Following the recent outbreaks at the Kwai Shing West Estate in Kwai Chung and the Richland Gardens in Kowloon Bay, health officials on Monday raised the alert over an outbreak at the Kwai Tung House in Tung Tau Estate in Wong Tai Sin.
Two more residents of Kwai Tung House have come down with the disease, taking the number of residents infected there to nine. The patients lived in six different units while three of the affected units, on different floors, face the same direction.
Chuang said she was worried the virus was transmitted through pipes and drainage at the housing block. She said experts from the Housing Department were being sent to check the pipes at Kwai Tung House given the proximity of some of the affected flats.
On Saturday evening, a 42-year-old woman, who was previously in good health, died of Covid-19 at the Queen Elizabeth Hospital.
The woman developed a fever, cough and shortness of breath on December 4. Her condition was serious when she sought treatment at the emergency department on November 6, and was put on a ventilator immediately.
This case showed that young people should not presume their symptoms would be mild if they were infected, said Sara Ho, chief manager of the Hospital Authority.
“We always emphasise it’s not equivalent that you’re young and you will not develop complications. That’s why we emphasise a lot of times we need to be vigilant,” Ho said.
“This is also observed in other overseas experience. Some relatively young infected people, even if they didn’t have any chronic disease, also died in either Italy or the UK. It’s not common but it’s not that rare.”
Hong Kong’s Financial Secretary Paul Chan also called on members of the public to remain vigilant about Covid-19 next year, saying people should not be complacent and expect the availability of vaccines to solve all problems.
The effectiveness of the vaccination program remained to be seen, with society’s acceptance level of the jabs being a crucial factor, Chan wrote in his weekly blog on Sunday. It would take a considerable time for the majority of the population to be vaccinated.
Last Friday, Chief Executive Carrie Lam announced that a million Covid jabs manufactured by Sinovac Biotech, a mainland drugmaker – the first of the more than 15 million secured – could arrive in Hong Kong next month. Another batch, co-developed by Pfizer and BioNTech in collaboration with China’s Fosun Pharmaceutical, will arrive in the city during the first quarter. Health officials said on Saturday that the BioNTech vaccines would be manufactured in Europe.
The Hong Kong government said it would soon reach a deal to buy 7.5 million doses of a vaccine co-developed by AstraZeneca and Oxford University.
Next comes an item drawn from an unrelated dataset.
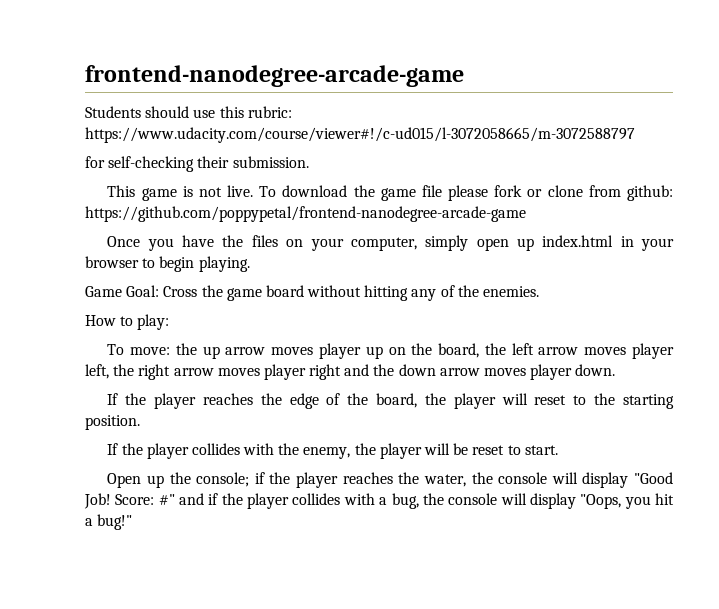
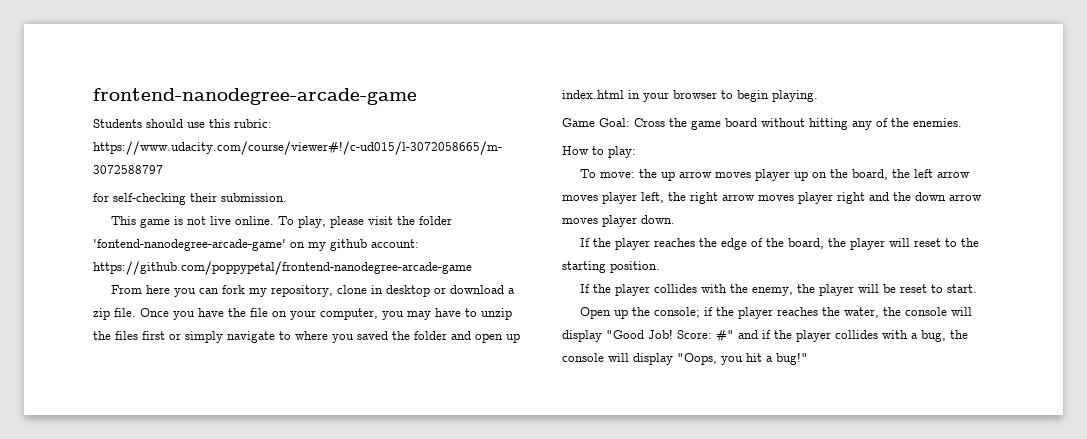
- This game is not live. To download the game file please fork or clone from github: https://github.com/poppypetal/frontend-nanodegree-arcade-game
- Once you have the files on your computer, simply open up index.html in your browser to begin playing.
+ This game is not live online. To play, please visit the folder 'fontend-nanodegree-arcade-game' on my github account: https://github.com/poppypetal/frontend-nanodegree-arcade-game
+ From here you can fork my repository, clone in desktop or download a zip file. Once you have the file on your computer, you may have to unzip the files first or simply navigate to where you saved the folder and open up index.html in your browser to begin playing.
“How I can convince the people of Hong Kong that if it is a mainland vaccine, it is safe for use? My response is do not get involved in politics. Look at it in a totally depoliticized perspective,” Lam said. “This is about science, this is about evidence, the experts will look at it.”
There were four types of Covid-19 vaccines, including the inactivated (or whole virus), nucleic acid, viral vector and protein subunit vaccines, David Hui Shu-cheong, chairman of the Department of Medicine and Therapeutics at The Chinese University of Hong Kong, said.
Sinovac Biotech’s vaccine, namely CoronaVac, contained inactivated or killed virus and had an immunization rate of over 90%, Hui said, adding that the phase 3 clinical trial report would be released within weeks.
BioNTech’s one, called BNT162b2, was a mRNA (nucleic acid) vaccine with an immunisation rate of 95%, Hui said. The AstraZeneca-Oxford vaccine is a chimpanzee adenovirus-vectored vaccine with an immunisation rate of 90%, he said.
In general, a person has to receive a second dose of vaccines 14 or 28 days after the first dose to generate enough antibodies and become immune from the virus.